The end of the travel restrictions in January opens up the opportunity for the tourism sector and other sectors of the economy in the affected countries to stabilise in the first quarter of 2022, helping to absorb the economic losses in the medium term. Given the very tough socio-economic conditions in South Africa and its neighbouring countries, however, it will not be enough simply to rely on the recovery of the markets. By offering the southern African states specific support, the EU could send out a very different signal in the coming weeks and months: that the early warning was greatly appreciated and will not go unrewarded. This would be a significant indicator not only of cooperation with the African countries as partners, but also of incentives to the global fight against the pandemic.

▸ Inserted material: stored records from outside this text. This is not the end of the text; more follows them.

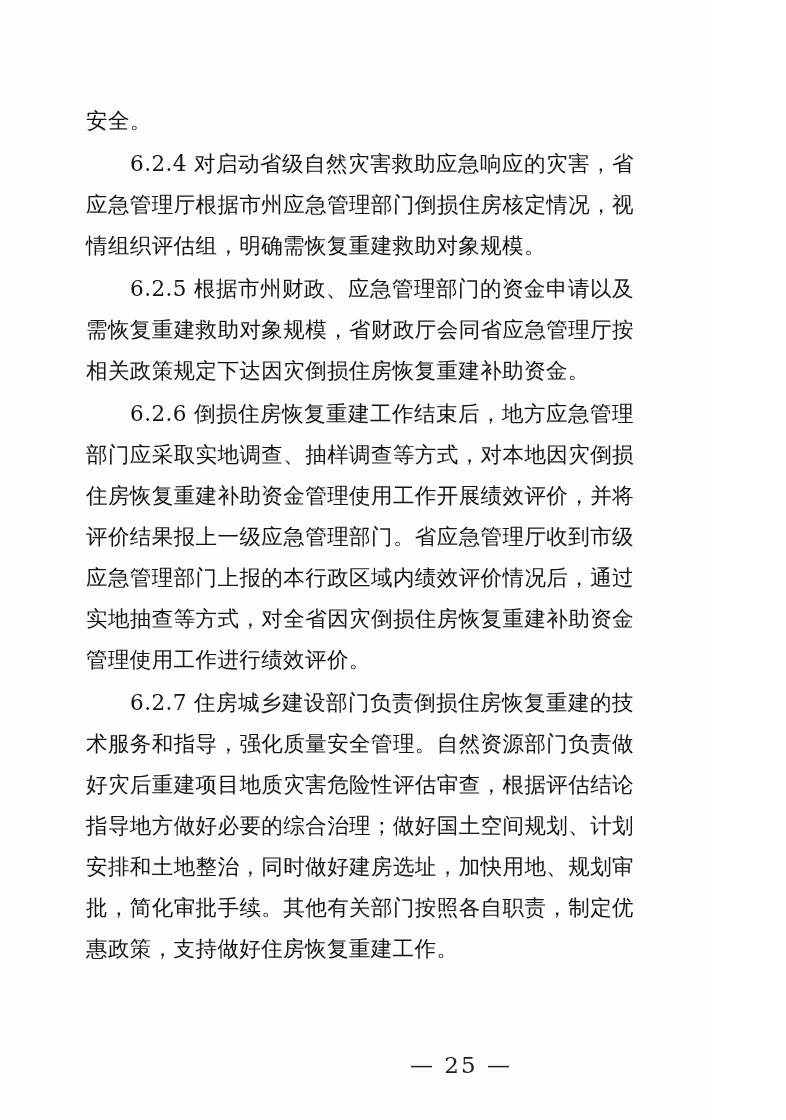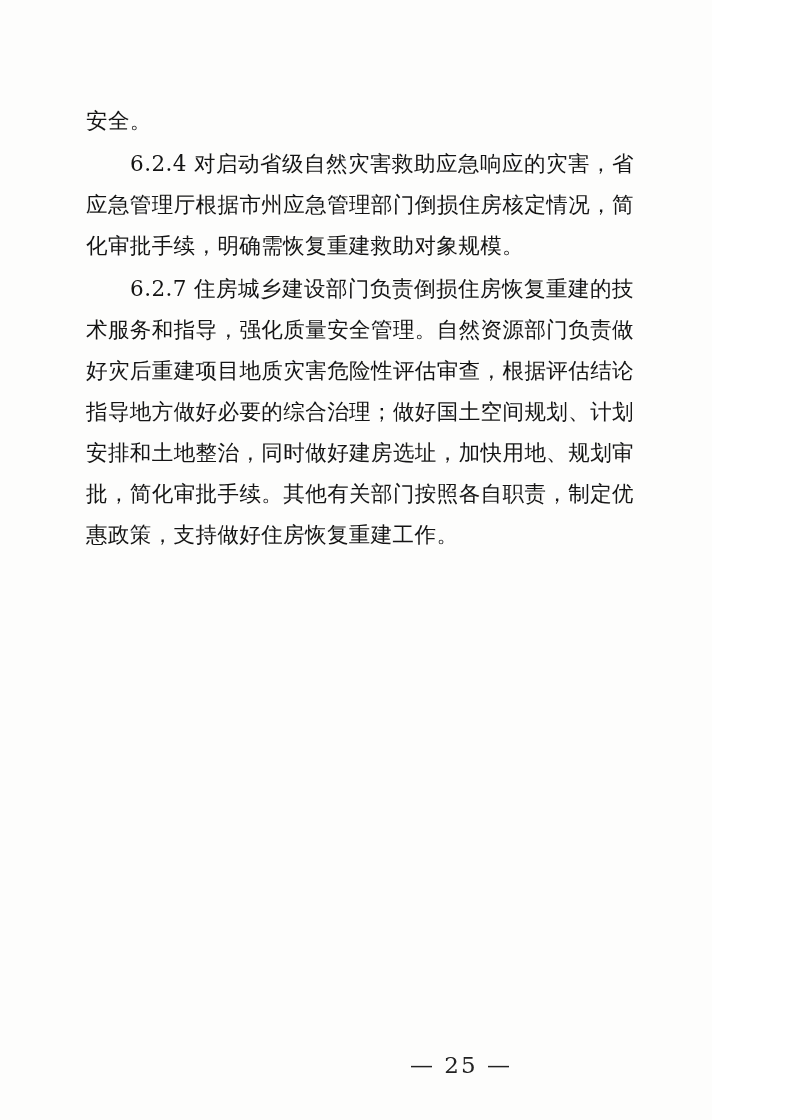"6.2.4" p.para { text: 简化审批手续 -> 视情组织评估组 }
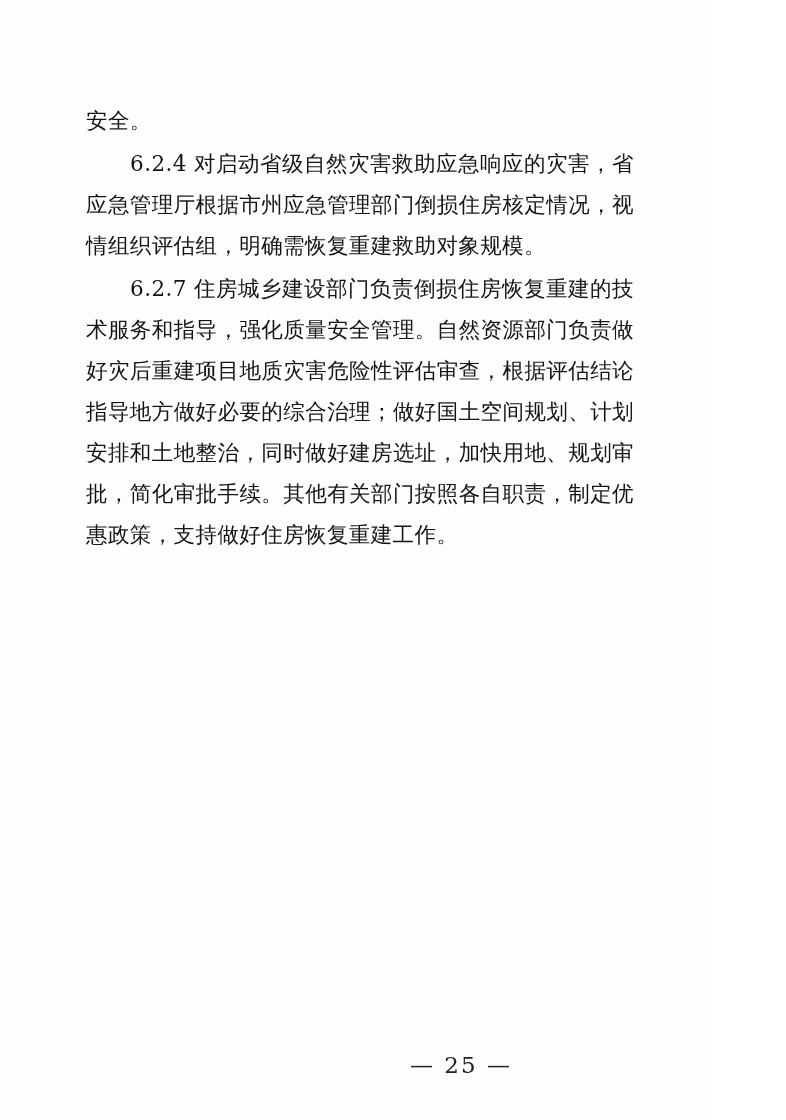"6.2.5" p.para { html: none -> <p>6.2.5 根据市州财政、应急管理部门的资金申请以及需恢复重建救助对象规模，省财政厅会同省应急管理厅按相关政策规定下达因灾倒损住房恢复重建补助资金。</p> }
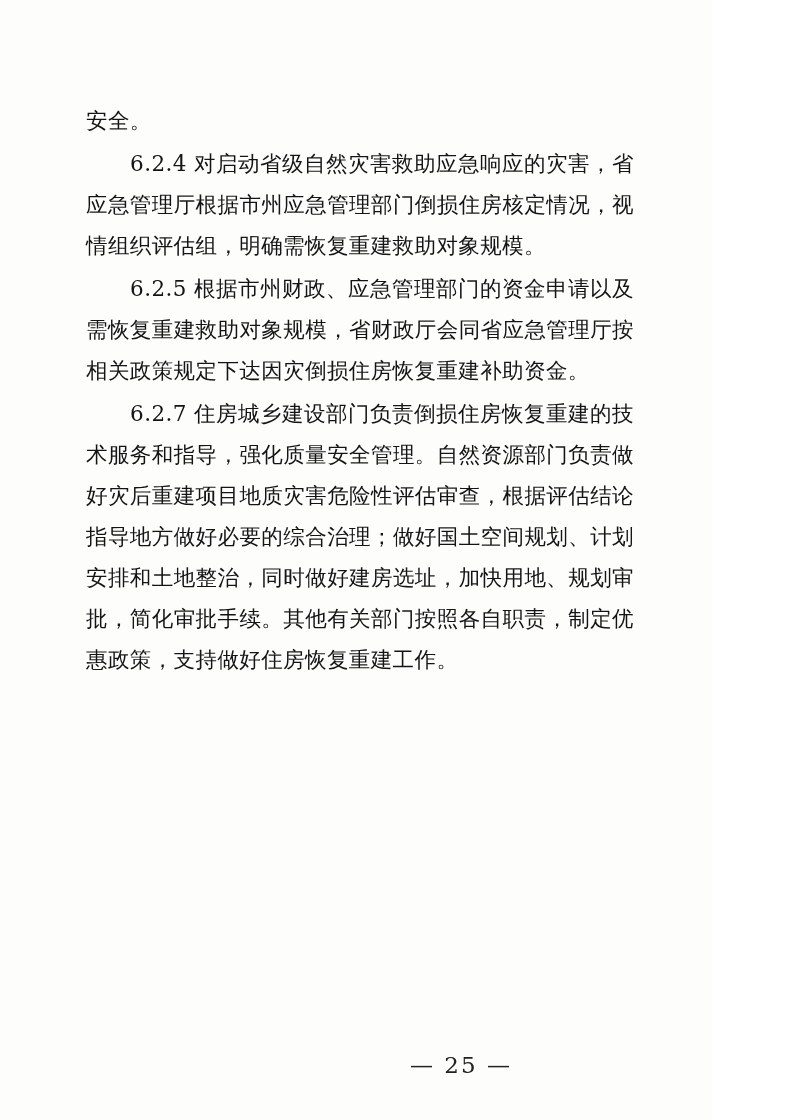"6.2.6" p.para { html: none -> <p>6.2.6 倒损住房恢复重建工作结束后，地方应急管理部门应采取实地调查、抽样调查等方式，对本地因灾倒损住房恢复重建补助资金管理使用工作开展绩效评价，并将评价结果报上一级应急管理部门。省应急管理厅收到市级应急管理部门上报的本行政区域内绩效评价情况后，通过实地抽查等方式，对全省因灾倒损住房恢复重建补助资金管理使用工作进行绩效评价。</p> }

In general, however, the EU and its member states should learn other lessons – firstly with regard to the global efforts to tackle the pandemic, but also in terms of the simmering tensions between the continents. If other new variants emerge, which cannot be ruled out, there should be critical reflections on the usefulness of travel restrictions. Even the WHO has questioned the value of travel bans in a statement of January 2022, arguing that they are ineffective and result in serious economic and social consequences. According to a study by the London School of Economics (LSE), experts from many regions of the world share the view that if anything, travel restrictions may hamper the fight against the pandemic, as states may be disinclined to share their findings at an early stage.

The Covid pandemic has exacerbated social inequality throughout the world. It has compounded socio-economic differences between countries, but in particular, it has increased the differences between continents. The unequal access to vaccines brings with it the enormous risk that these developments will continue. As part of the world is unvaccinated, there is the danger that these regions will continue to be isolated, not just because the consequences to the health of the population and related costs for healthcare are considerable, but also because lockdowns, with all their economic and social implications, remain an option. The Nigerian doctor and health expert Ayaode Alakija, the WHO Special Envoy for the Access to Covid-19 tools accelerator, described the situation as follows in the newspaper Nature at the end of January 2022: "History will judge us harshly if we fail to stop this virus in its tracks. This is a pandemic of inequity and injustice, and of the rich versus the poor. This is a pandemic of man’s inhumanity to man. If we do not share the tools to end this pandemic, we will continue in this endless cycle.

The latest developments may allow discussions on patent waivers to take off again at the forthcoming EU-AU summit. Up to now, one of the central arguments against a temporary lifting of the patent provisions is that African countries lack the capacity to organise vaccine development and production independently. In early February, the South African company Afrigen Biologics and Vaccines announced that it had succeeded in copying the Moderna vaccine in a project backed by the WHO – without any help from Moderna, but with support from researchers from all over the world. This process is seen as an important step in vaccine development on the African continent, even though timely production would be neither possible nor risky due to the current legal situation. If the EU could be more open to the proposal by India and South Africa, this could have positive ripples for the European-African relationship. It could usher in a new phase in relations between the continents if the EU and its member states – including Germany – could see their way to a serious consideration of a temporary patent waiver.